Un par de tijeras, un rotulador mal nivelado y un pegamento adictivo. La sonrisa sobrevoló el chaparrón. El que cayó ayer de forma incesante. La sonrisa, la del espejo. Qué fácil es todo cuando se ve fácil. Cuando se evita la clarividencia de las palabras porque con las miradas basta. Basta la complicidad y la desgana de complicarlo todo. Porque cuando una mirada dice blanco, para qué decir creo que lo veo gris, ¿puedes aclararlo?
Y esas sonrisas son el dolor. El que une.

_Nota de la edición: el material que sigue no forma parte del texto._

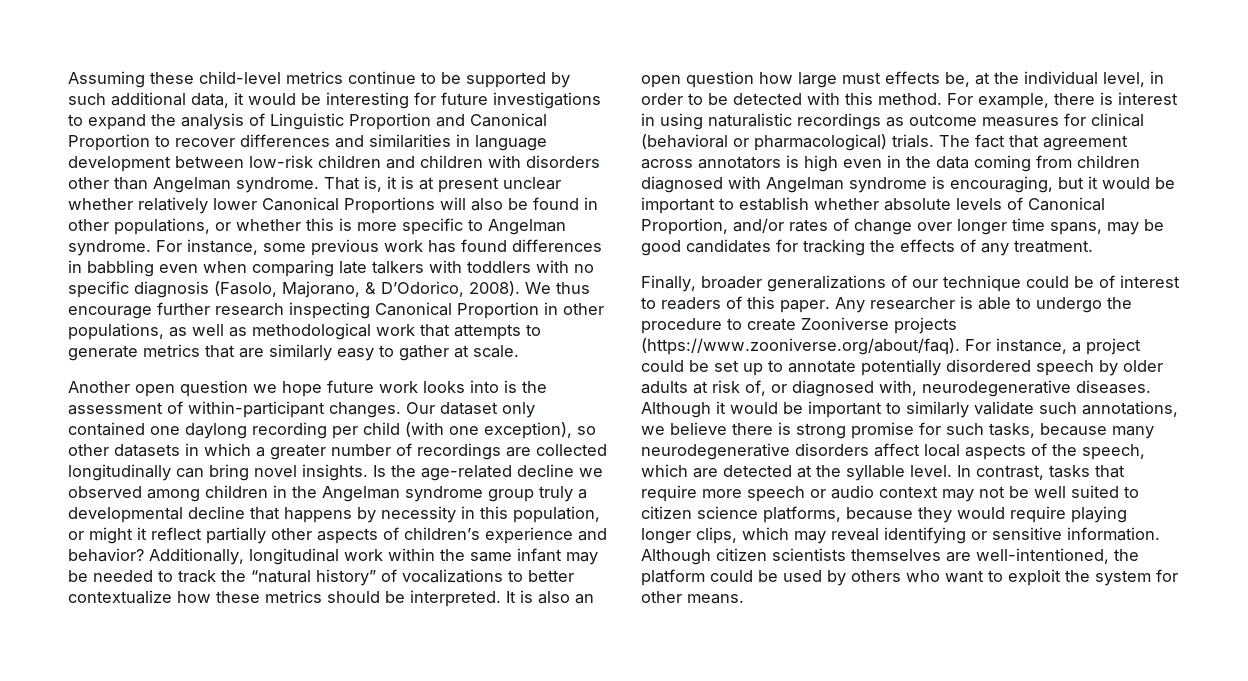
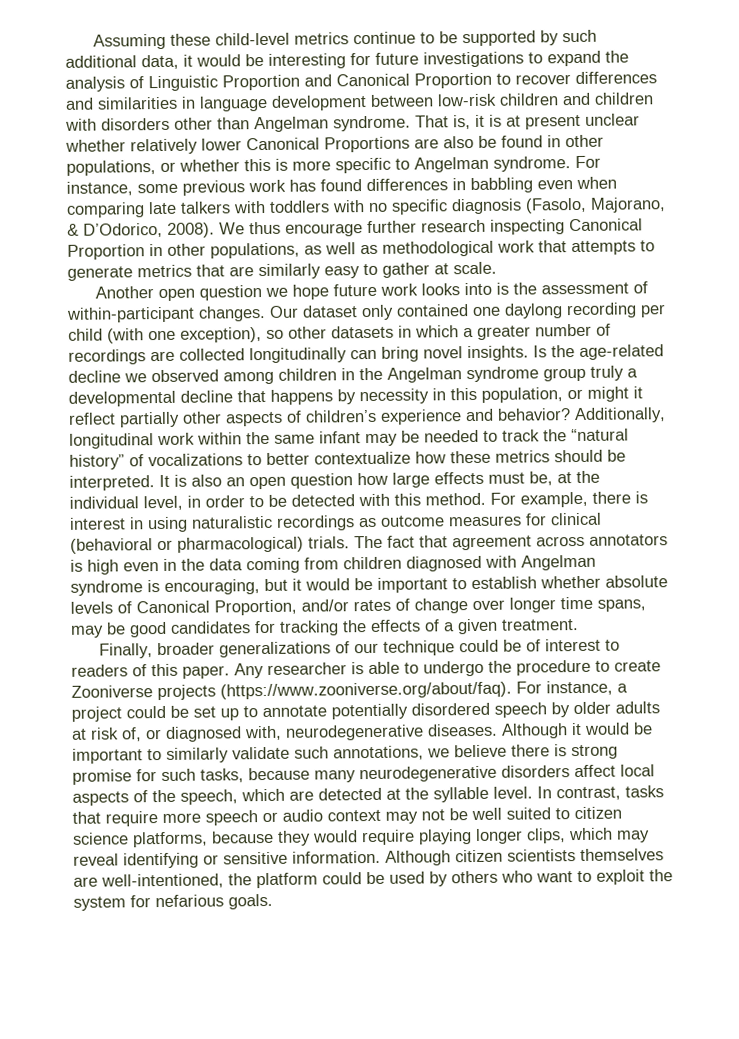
- That is, it is at present unclear whether relatively lower Canonical Proportions will also be found in other populations, or whether this is more specific to Angelman syndrome.
+ That is, it is at present unclear whether relatively lower Canonical Proportions are also be found in other populations, or whether this is more specific to Angelman syndrome.
- It is also an open question how large must effects be, at the individual level, in order to be detected with this method.
+ It is also an open question how large effects must be, at the individual level, in order to be detected with this method.
- The fact that agreement across annotators is high even in the data coming from children diagnosed with Angelman syndrome is encouraging, but it would be important to establish whether absolute levels of Canonical Proportion, and/or rates of change over longer time spans, may be good candidates for tracking the effects of any treatment.
+ The fact that agreement across annotators is high even in the data coming from children diagnosed with Angelman syndrome is encouraging, but it would be important to establish whether absolute levels of Canonical Proportion, and/or rates of change over longer time spans, may be good candidates for tracking the effects of a given treatment.
- Although citizen scientists themselves are well-intentioned, the platform could be used by others who want to exploit the system for other means.
+ Although citizen scientists themselves are well-intentioned, the platform could be used by others who want to exploit the system for nefarious goals.

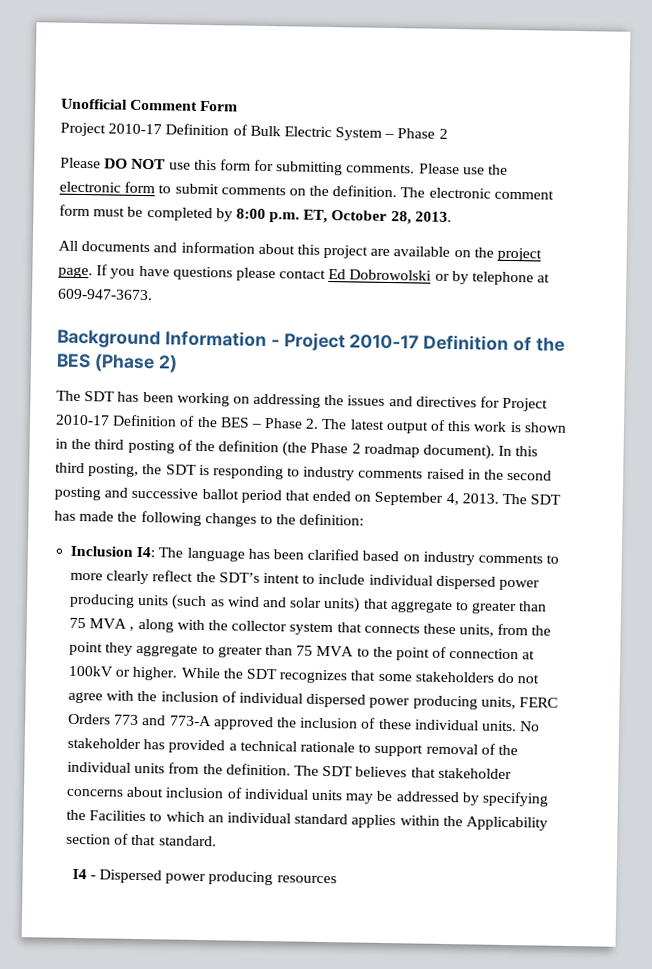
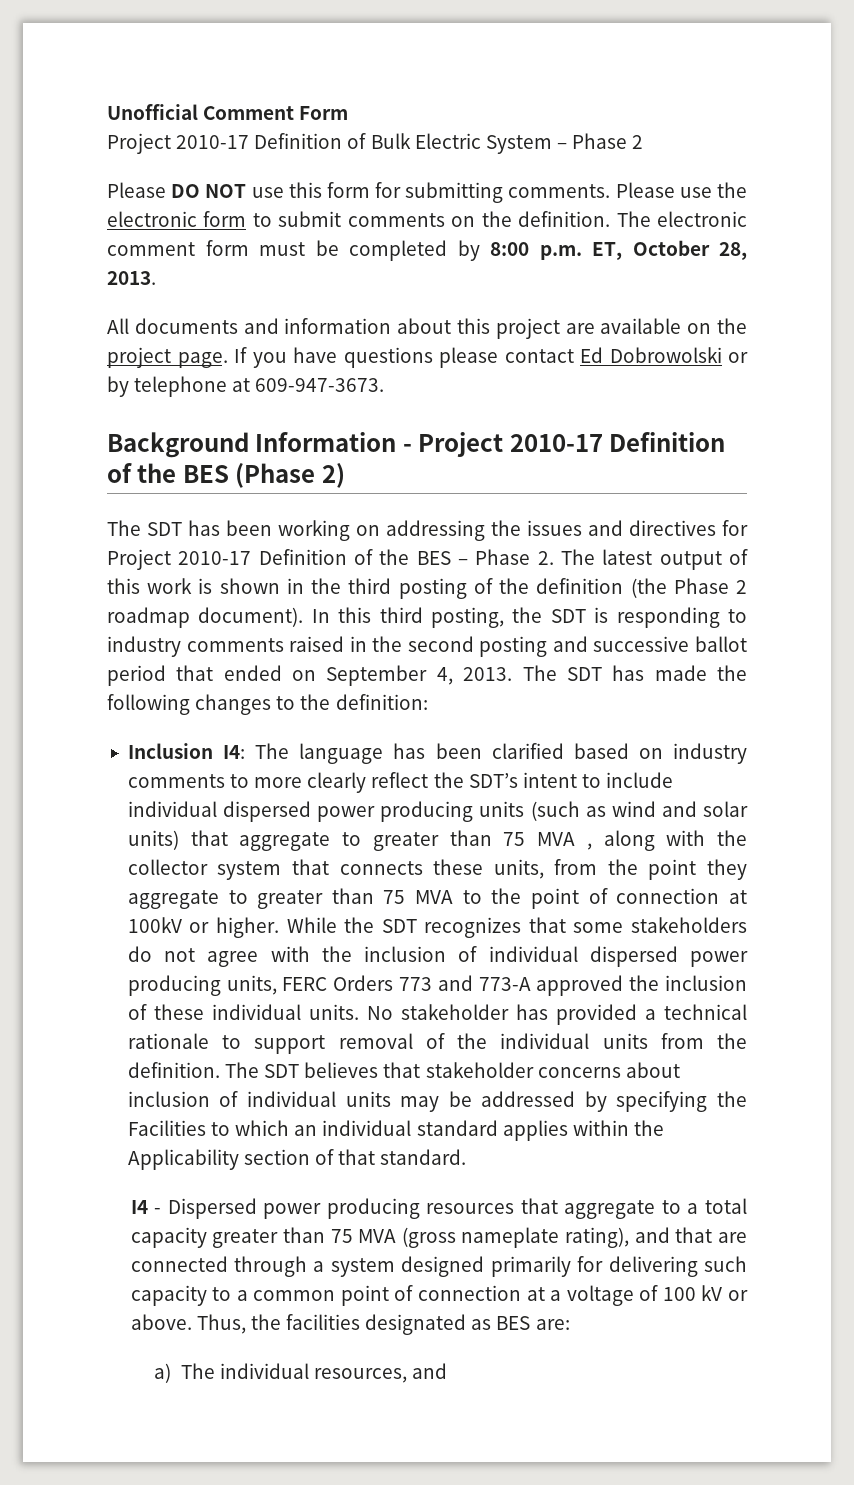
- I4 - Dispersed power producing resources
+ I4 - Dispersed power producing resources that aggregate to a total capacity greater than 75 MVA (gross nameplate rating), and that are connected through a system designed primarily for delivering such capacity to a common point of connection at a voltage of 100 kV or above. Thus, the facilities designated as BES are:
+ a) The individual resources, and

De vuelta, con lágrimas en los ojos que luchan por escapar, pero que la sonrisa parece contrarrestar con delitos menores. Delitos ajenos y complicados.
Cosas que soporto día sí y día también. Porque nadie dijo que fuera fácil y lo sé. Nunca ha sido fácil ni lo será, pero dentro de la realidad imposible creí ver algo de luz. Me equivoqué. Era lo mismo de siempre. El pasado que insiste en volver, pero hoy vuelve con compañía. Un par de copas en alto y unas historias que siguen riéndose de mí.
Pero yo sonrío ante ellas, porque si pude una vez, podré siempre. Desde el primer caso que logré terminar. Desde la primera puerta que cerré con pausada delicadeza, despidiéndome con una sonrisa. Desde allí. Ya todo me sabe a contratiempos que seguiré despidiendo con alegres canciones que nunca nadie me podrá arrebatar.